(Items from a data source)
* * * *
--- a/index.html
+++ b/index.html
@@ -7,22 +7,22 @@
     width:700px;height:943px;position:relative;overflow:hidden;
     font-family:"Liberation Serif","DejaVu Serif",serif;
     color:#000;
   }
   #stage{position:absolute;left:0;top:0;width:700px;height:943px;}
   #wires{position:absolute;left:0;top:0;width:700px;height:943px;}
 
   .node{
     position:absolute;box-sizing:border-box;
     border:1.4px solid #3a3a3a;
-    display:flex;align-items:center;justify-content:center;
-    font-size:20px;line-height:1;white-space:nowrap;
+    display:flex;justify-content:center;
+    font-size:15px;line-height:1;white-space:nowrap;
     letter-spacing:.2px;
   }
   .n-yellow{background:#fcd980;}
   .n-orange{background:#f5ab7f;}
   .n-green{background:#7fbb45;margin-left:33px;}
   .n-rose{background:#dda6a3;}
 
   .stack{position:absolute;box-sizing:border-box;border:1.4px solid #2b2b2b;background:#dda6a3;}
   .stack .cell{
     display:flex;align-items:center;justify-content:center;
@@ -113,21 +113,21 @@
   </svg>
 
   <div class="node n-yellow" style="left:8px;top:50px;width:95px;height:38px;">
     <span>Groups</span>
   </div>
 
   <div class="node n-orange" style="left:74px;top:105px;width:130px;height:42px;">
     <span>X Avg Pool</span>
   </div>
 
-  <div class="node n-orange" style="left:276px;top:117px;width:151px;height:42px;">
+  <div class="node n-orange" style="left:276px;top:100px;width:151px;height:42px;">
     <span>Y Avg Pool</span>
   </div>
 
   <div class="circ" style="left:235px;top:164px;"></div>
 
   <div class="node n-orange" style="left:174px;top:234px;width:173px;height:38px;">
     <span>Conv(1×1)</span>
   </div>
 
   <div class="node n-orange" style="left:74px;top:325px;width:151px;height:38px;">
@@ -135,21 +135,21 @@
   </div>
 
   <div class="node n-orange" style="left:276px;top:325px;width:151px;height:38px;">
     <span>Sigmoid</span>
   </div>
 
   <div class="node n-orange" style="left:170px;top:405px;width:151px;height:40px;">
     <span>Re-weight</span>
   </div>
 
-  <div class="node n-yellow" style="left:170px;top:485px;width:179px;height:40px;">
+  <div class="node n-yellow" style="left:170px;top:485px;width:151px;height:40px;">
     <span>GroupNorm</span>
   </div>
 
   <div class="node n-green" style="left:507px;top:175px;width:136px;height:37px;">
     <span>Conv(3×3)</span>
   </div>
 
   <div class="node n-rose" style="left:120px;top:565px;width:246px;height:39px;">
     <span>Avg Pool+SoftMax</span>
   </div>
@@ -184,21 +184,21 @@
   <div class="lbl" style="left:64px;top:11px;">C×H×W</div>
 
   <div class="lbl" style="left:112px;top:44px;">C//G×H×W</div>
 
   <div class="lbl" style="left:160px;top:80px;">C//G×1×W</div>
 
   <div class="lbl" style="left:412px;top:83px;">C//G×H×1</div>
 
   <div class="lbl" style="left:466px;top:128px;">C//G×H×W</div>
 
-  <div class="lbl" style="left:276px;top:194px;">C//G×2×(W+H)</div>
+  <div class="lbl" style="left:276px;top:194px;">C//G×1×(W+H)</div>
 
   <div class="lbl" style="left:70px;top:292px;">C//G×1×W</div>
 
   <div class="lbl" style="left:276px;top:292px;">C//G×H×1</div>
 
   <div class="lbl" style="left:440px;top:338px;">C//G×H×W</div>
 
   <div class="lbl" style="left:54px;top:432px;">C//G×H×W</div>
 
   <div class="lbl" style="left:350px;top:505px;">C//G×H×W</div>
* * * *
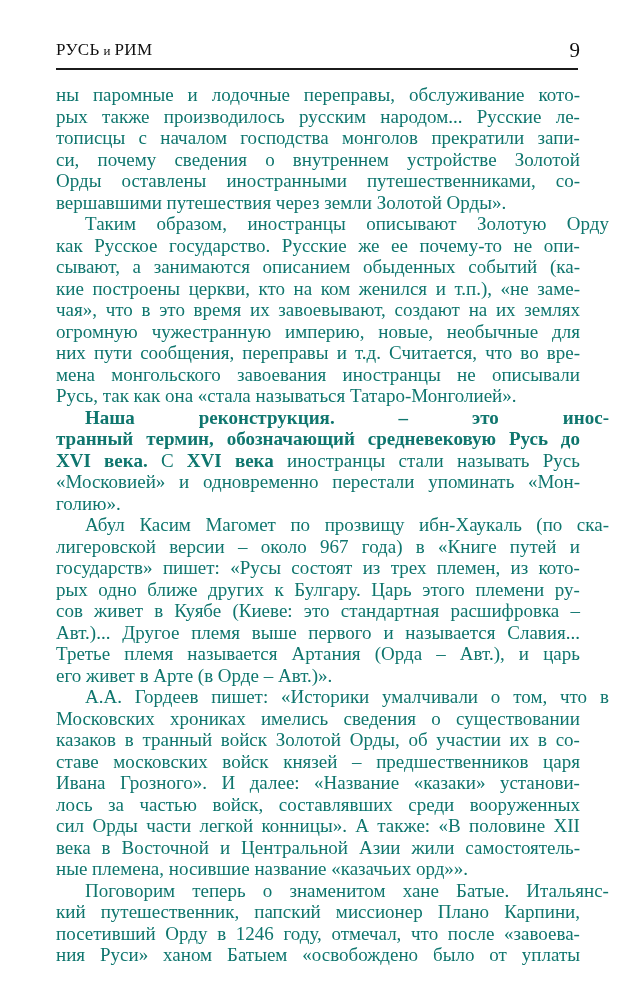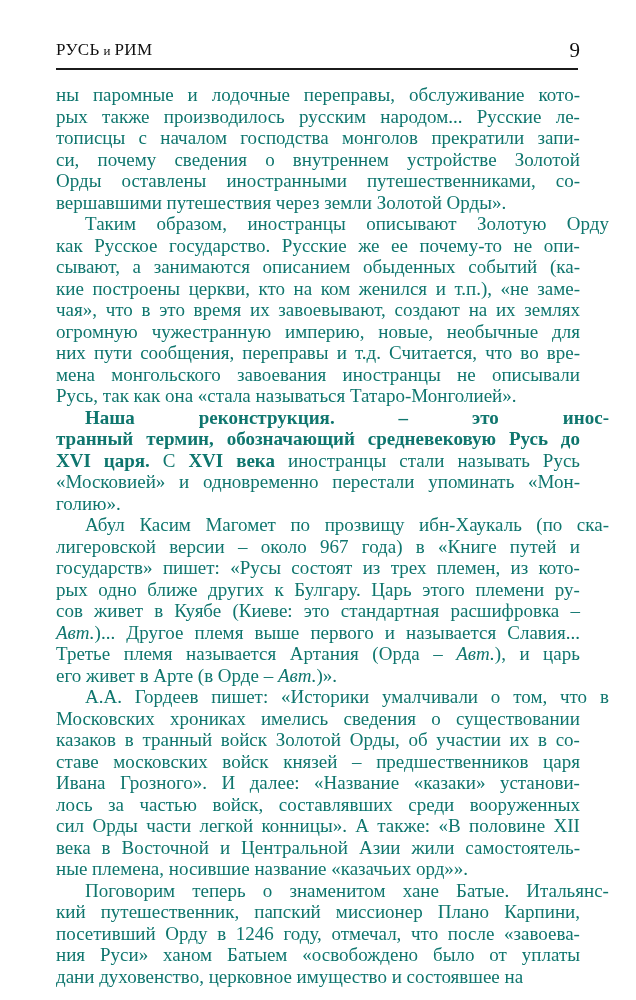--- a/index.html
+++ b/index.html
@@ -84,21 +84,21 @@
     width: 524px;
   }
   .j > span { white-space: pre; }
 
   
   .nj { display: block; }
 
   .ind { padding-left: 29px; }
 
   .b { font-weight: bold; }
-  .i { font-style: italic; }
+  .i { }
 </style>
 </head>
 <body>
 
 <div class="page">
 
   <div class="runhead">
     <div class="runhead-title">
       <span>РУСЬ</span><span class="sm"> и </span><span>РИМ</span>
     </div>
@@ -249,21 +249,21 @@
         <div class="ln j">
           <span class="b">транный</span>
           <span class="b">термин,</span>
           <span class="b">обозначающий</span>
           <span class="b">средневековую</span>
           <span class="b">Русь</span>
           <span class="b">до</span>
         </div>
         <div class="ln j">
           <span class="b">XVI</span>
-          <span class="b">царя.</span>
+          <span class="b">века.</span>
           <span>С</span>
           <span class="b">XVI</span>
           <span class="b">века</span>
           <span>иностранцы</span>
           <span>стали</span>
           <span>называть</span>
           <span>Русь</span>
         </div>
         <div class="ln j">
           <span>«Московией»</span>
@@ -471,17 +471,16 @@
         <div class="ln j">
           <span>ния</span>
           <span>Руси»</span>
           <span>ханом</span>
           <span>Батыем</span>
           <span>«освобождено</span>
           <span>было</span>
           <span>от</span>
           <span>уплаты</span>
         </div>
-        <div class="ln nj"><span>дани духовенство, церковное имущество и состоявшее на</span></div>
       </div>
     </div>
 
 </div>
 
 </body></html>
* * * *
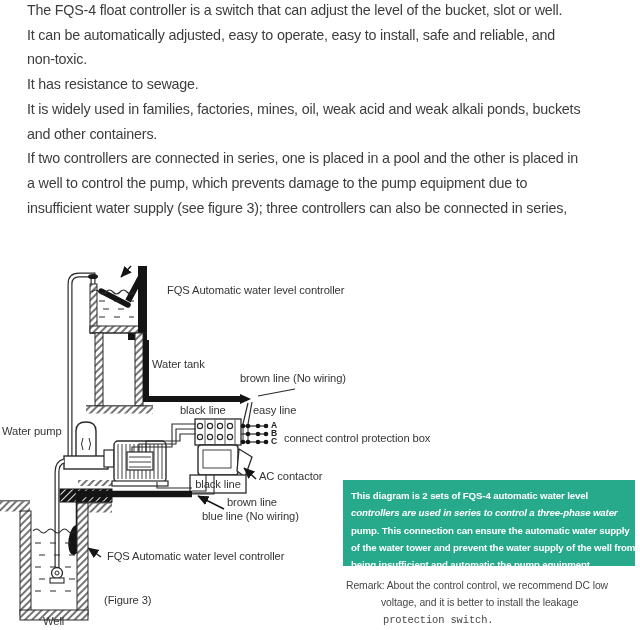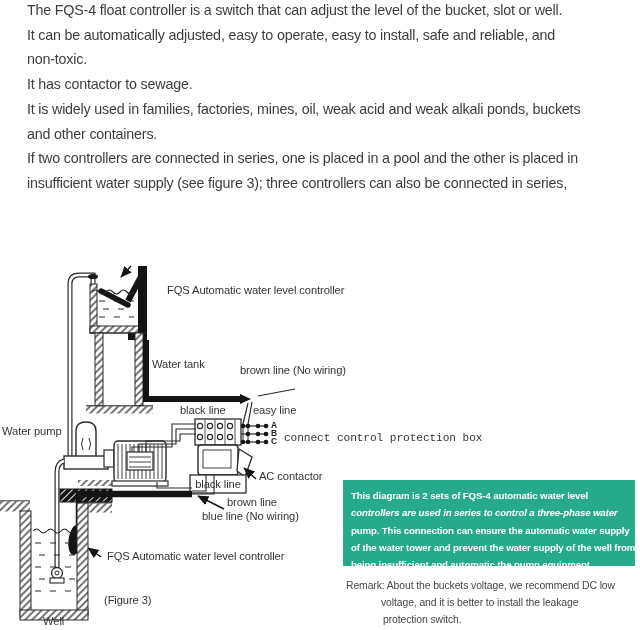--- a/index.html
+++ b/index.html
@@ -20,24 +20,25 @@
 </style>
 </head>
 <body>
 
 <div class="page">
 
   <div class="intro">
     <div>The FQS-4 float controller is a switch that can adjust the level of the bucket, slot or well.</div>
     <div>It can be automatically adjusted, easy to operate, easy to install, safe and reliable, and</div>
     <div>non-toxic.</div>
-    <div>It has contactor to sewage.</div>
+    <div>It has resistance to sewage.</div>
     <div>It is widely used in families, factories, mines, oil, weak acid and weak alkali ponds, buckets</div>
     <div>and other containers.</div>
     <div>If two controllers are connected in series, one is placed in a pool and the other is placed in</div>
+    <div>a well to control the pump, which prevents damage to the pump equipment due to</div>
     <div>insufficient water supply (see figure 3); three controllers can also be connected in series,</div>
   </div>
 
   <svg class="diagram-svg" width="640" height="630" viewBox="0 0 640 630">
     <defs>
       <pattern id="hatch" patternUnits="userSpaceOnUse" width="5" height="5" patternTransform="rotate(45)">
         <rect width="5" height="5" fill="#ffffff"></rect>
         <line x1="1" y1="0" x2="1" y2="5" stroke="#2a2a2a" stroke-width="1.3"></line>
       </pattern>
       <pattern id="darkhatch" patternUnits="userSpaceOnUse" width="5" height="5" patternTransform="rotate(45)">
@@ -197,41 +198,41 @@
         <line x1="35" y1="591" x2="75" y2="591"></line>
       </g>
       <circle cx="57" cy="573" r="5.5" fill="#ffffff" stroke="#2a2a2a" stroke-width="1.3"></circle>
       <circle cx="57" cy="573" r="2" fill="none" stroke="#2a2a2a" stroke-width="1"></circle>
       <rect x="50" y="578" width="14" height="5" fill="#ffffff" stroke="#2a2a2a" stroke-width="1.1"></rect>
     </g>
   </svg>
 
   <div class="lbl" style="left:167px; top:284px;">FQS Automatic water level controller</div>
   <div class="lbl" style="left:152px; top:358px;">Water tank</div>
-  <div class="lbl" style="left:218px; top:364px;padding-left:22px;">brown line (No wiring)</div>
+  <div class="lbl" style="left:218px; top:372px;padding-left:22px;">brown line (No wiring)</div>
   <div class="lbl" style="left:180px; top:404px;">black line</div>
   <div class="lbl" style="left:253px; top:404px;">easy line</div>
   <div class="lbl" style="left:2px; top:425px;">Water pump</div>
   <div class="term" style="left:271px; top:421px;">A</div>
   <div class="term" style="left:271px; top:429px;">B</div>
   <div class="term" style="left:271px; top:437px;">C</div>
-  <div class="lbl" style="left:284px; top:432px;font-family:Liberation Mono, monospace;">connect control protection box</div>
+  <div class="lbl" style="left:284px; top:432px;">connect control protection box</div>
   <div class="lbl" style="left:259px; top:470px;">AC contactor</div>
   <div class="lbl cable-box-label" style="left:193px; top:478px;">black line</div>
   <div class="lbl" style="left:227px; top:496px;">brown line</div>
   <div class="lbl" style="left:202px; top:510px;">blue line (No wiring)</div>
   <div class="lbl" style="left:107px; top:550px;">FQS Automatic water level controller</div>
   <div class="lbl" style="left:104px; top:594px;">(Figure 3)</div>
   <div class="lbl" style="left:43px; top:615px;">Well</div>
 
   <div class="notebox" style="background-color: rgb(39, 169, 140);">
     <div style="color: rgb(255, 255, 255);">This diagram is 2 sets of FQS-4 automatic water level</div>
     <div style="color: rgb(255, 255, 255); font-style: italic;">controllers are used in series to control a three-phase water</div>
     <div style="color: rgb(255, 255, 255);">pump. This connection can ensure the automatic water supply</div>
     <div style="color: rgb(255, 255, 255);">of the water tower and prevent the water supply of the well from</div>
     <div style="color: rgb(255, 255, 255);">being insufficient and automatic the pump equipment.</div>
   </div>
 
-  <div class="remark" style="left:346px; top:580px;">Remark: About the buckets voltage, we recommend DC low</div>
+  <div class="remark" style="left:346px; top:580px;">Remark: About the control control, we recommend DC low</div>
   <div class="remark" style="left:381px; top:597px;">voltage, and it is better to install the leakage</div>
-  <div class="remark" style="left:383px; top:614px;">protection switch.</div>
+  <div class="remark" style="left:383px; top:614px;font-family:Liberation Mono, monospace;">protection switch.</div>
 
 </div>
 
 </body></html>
* * * *
- [EXERCISE REQUIREMENTS]
The lines above that hold "userSpaceOnUse" are the result; show every one of them.

- [OUTPUT FOR THIS EXERCISE]
       <pattern id="hatch" patternUnits="userSpaceOnUse" width="5" height="5" patternTransform="rotate(45)">
       <pattern id="darkhatch" patternUnits="userSpaceOnUse" width="5" height="5" patternTransform="rotate(45)">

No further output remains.